▸ Task instructions
Your task is to print, exactly and only, the lines from the start of the entries below through the line with "Вайкуле в Юрмале". Include both ends, but skip the pictures.

Difference listings
* * *
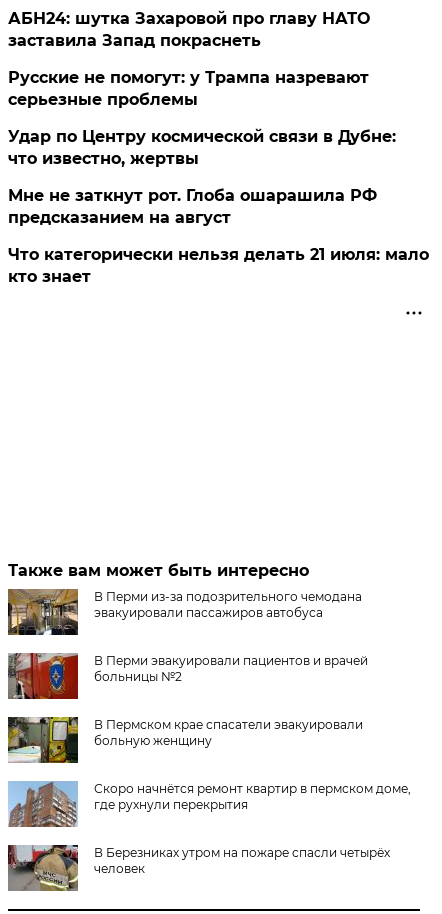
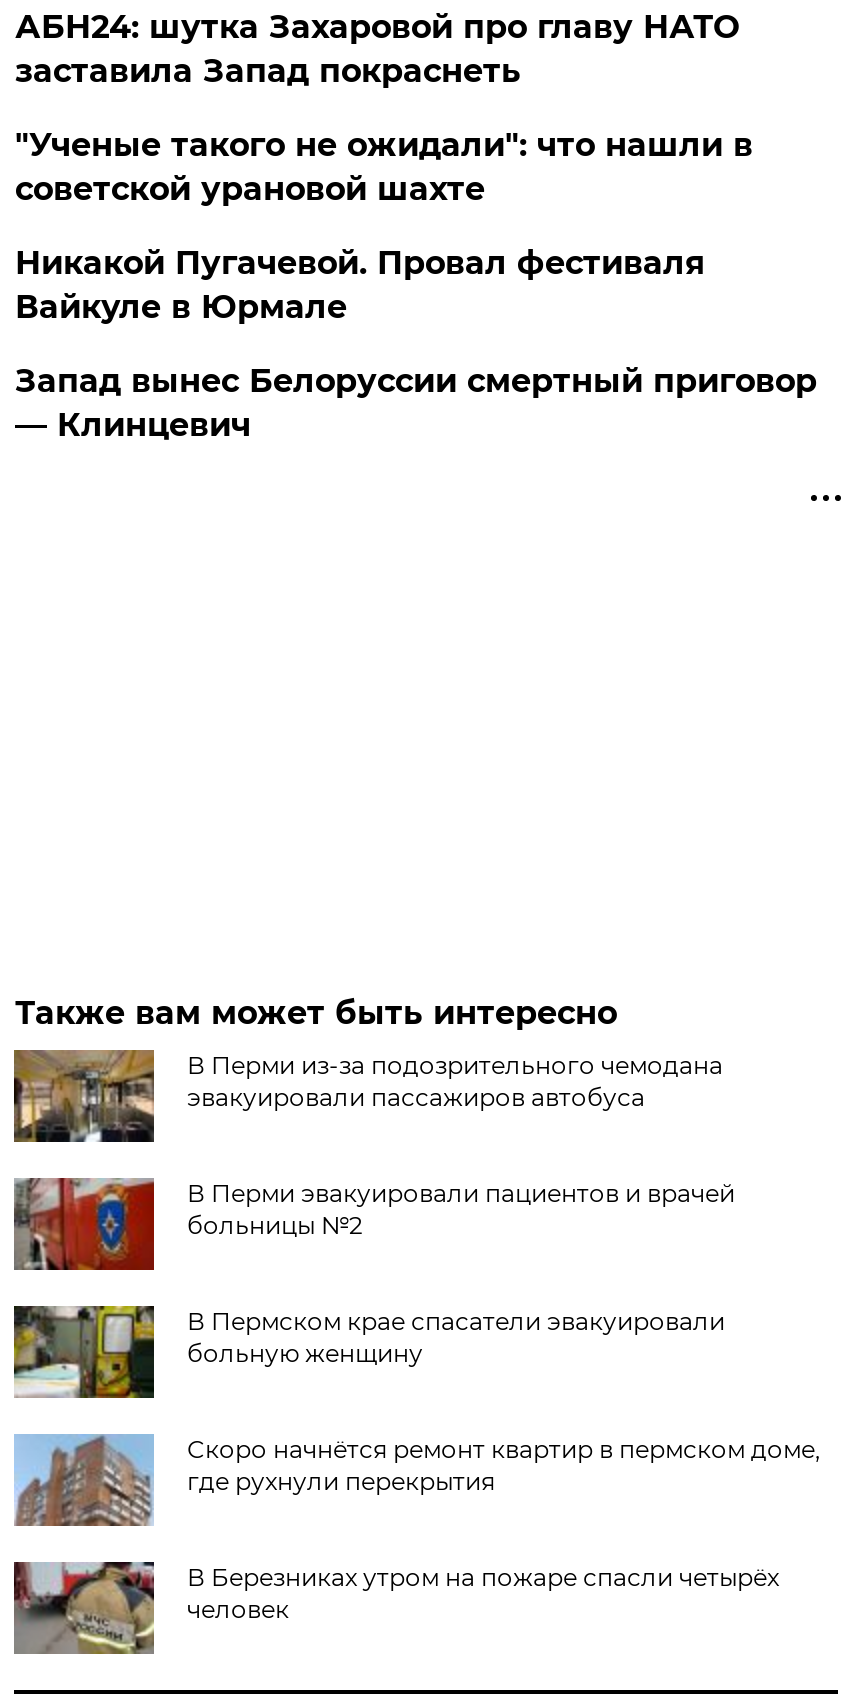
- Русские не помогут: у Трампа назревают
- серьезные проблемы
- Удар по Центру космической связи в Дубне:
- что известно, жертвы
- Мне не заткнут рот. Глоба ошарашила РФ
- предсказанием на август
- Что категорически нельзя делать 21 июля: мало
- кто знает
+ "Ученые такого не ожидали": что нашли в
+ советской урановой шахте
+ Никакой Пугачевой. Провал фестиваля
+ Вайкуле в Юрмале
+ Запад вынес Белоруссии смертный приговор
+ — Клинцевич
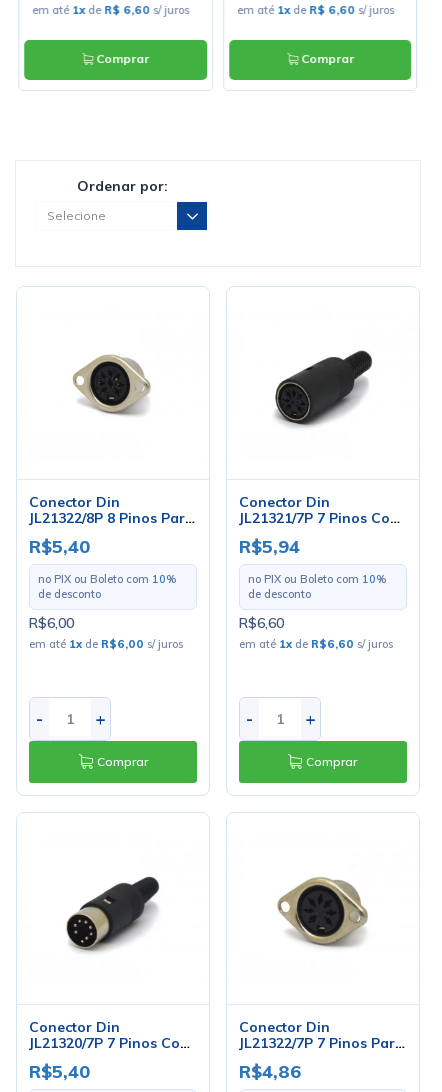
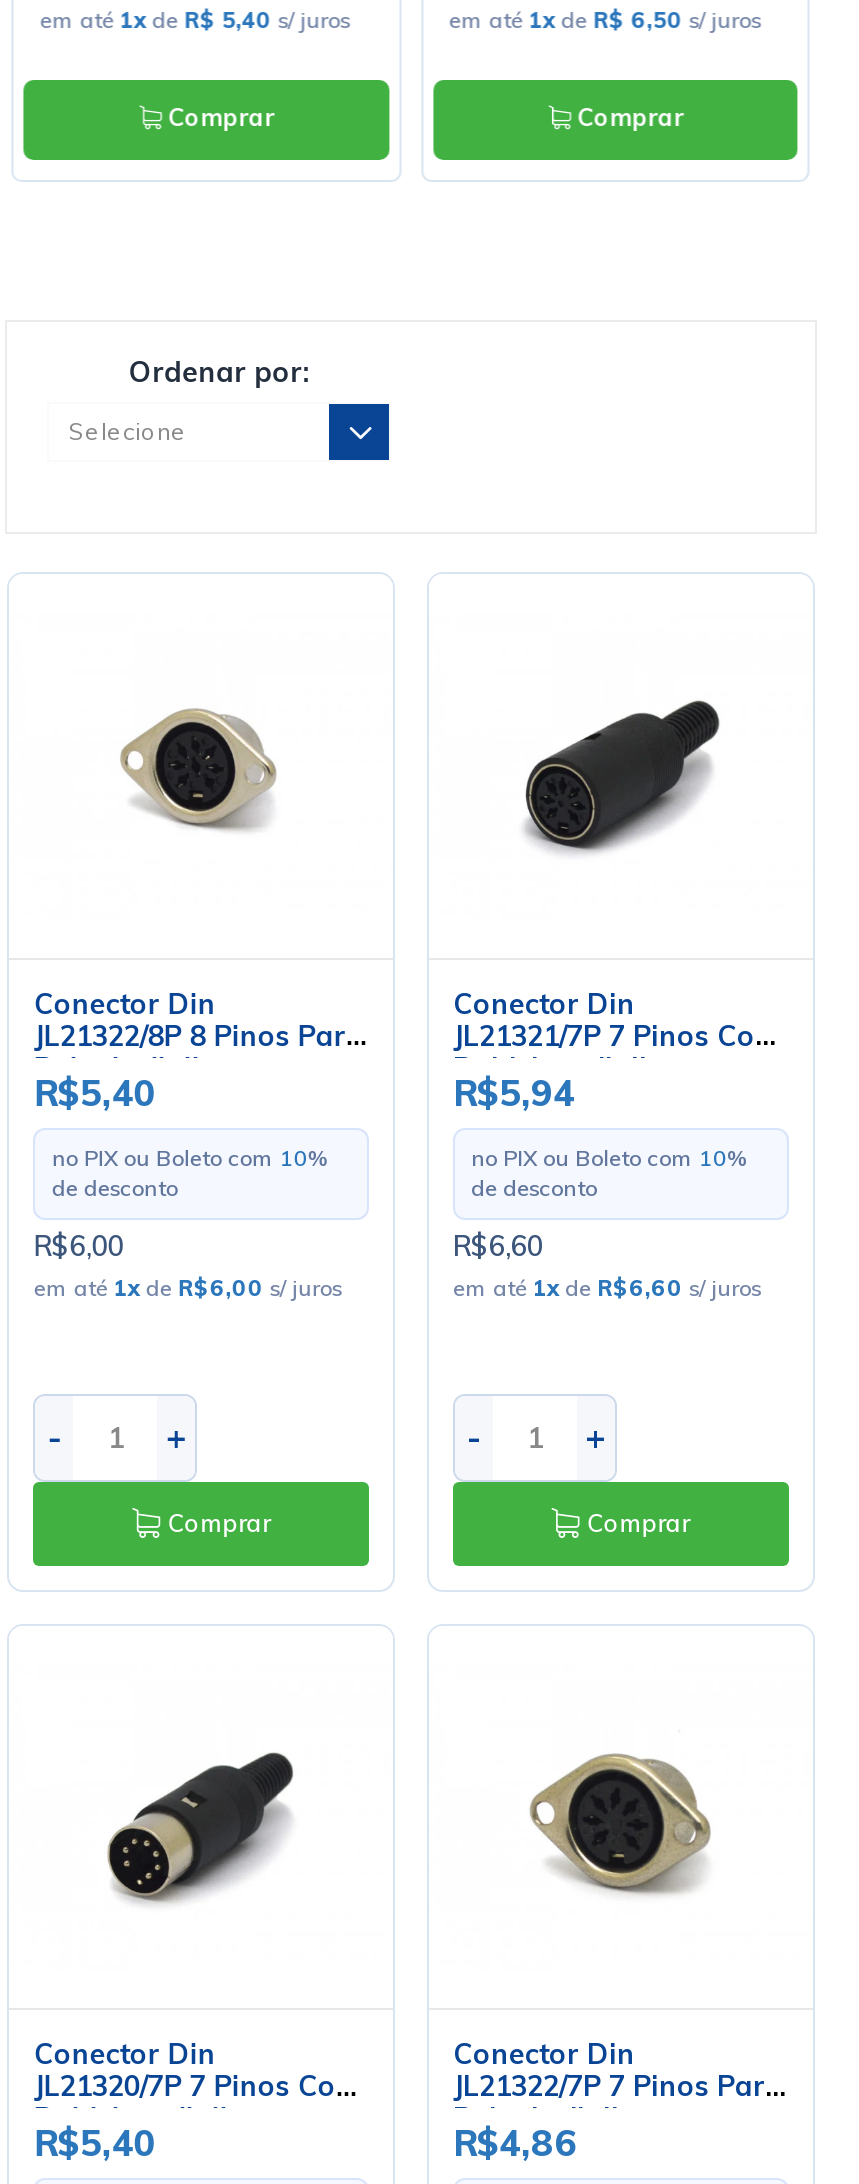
- em até 1x de R$ 6,60 s/ juros
+ em até 1x de R$ 5,40 s/ juros

- em até 1x de R$ 6,60 s/ juros
+ em até 1x de R$ 6,50 s/ juros
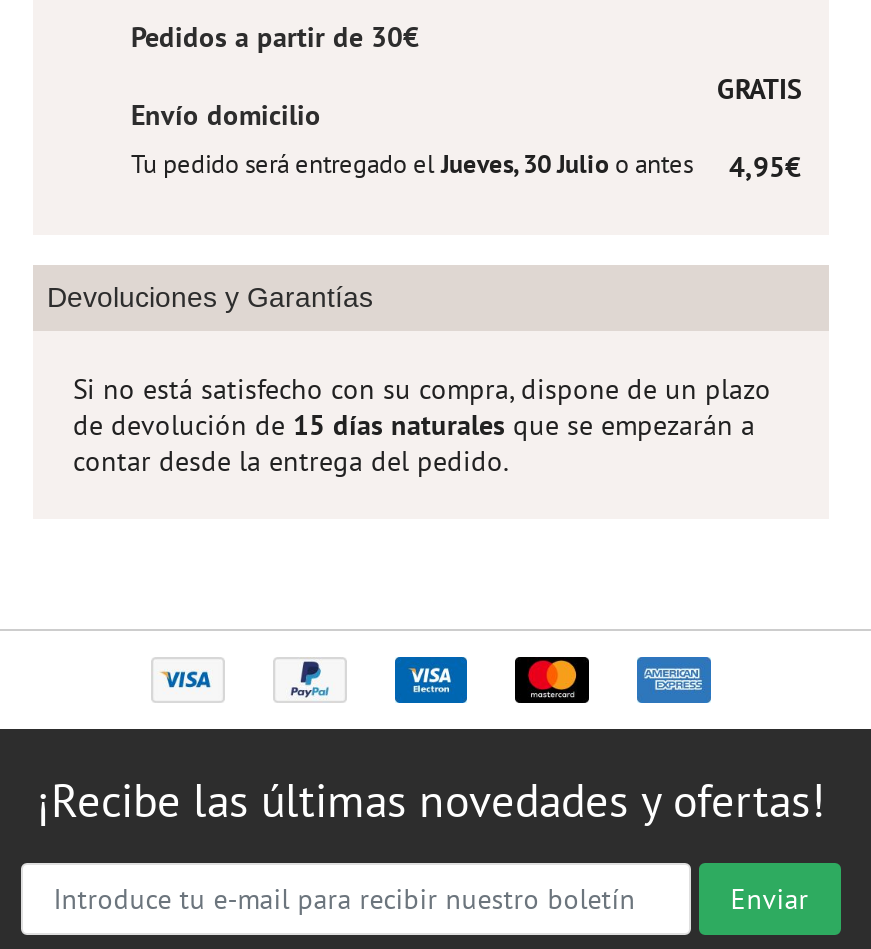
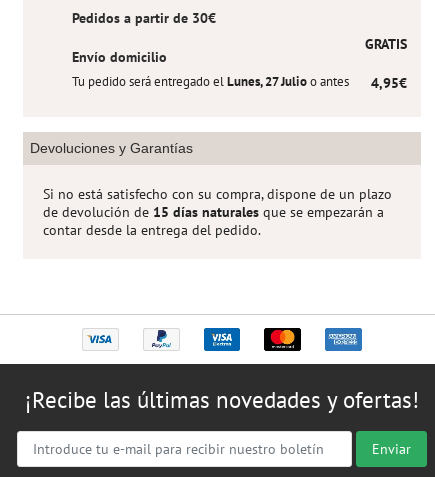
- Tu pedido será entregado el Jueves, 30 Julio o antes
+ Tu pedido será entregado el Lunes, 27 Julio o antes
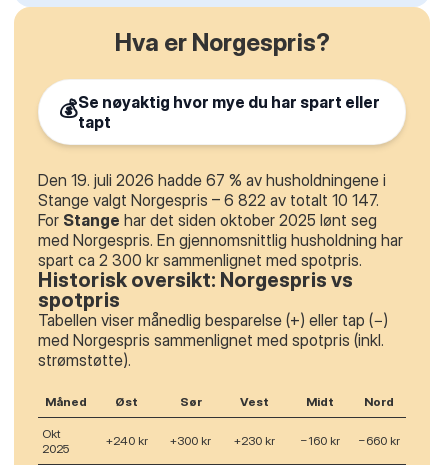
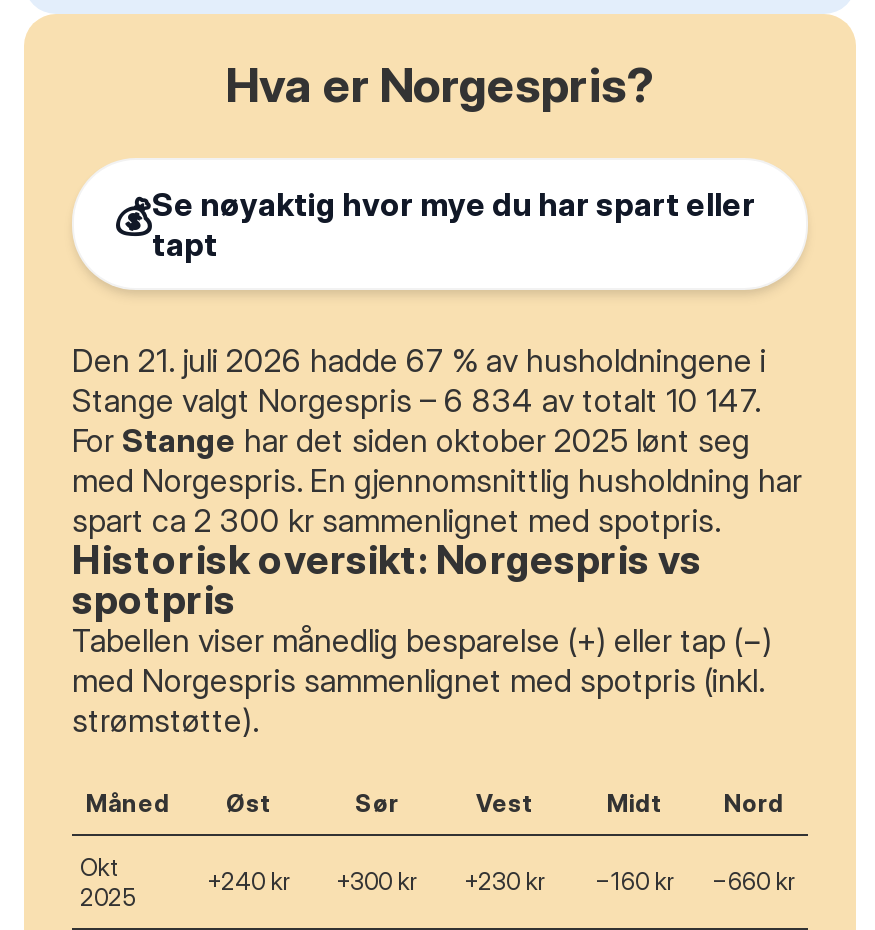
- Den 19. juli 2026 hadde 67 % av husholdningene i
+ Den 21. juli 2026 hadde 67 % av husholdningene i

- Stange valgt Norgespris – 6 822 av totalt 10 147.
+ Stange valgt Norgespris – 6 834 av totalt 10 147.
* * *
▸ Exercise result
- Русские не помогут: у Трампа назревают
- серьезные проблемы
- Удар по Центру космической связи в Дубне:
- что известно, жертвы
- Мне не заткнут рот. Глоба ошарашила РФ
- предсказанием на август
- Что категорически нельзя делать 21 июля: мало
- кто знает
+ "Ученые такого не ожидали": что нашли в
+ советской урановой шахте
+ Никакой Пугачевой. Провал фестиваля
+ Вайкуле в Юрмале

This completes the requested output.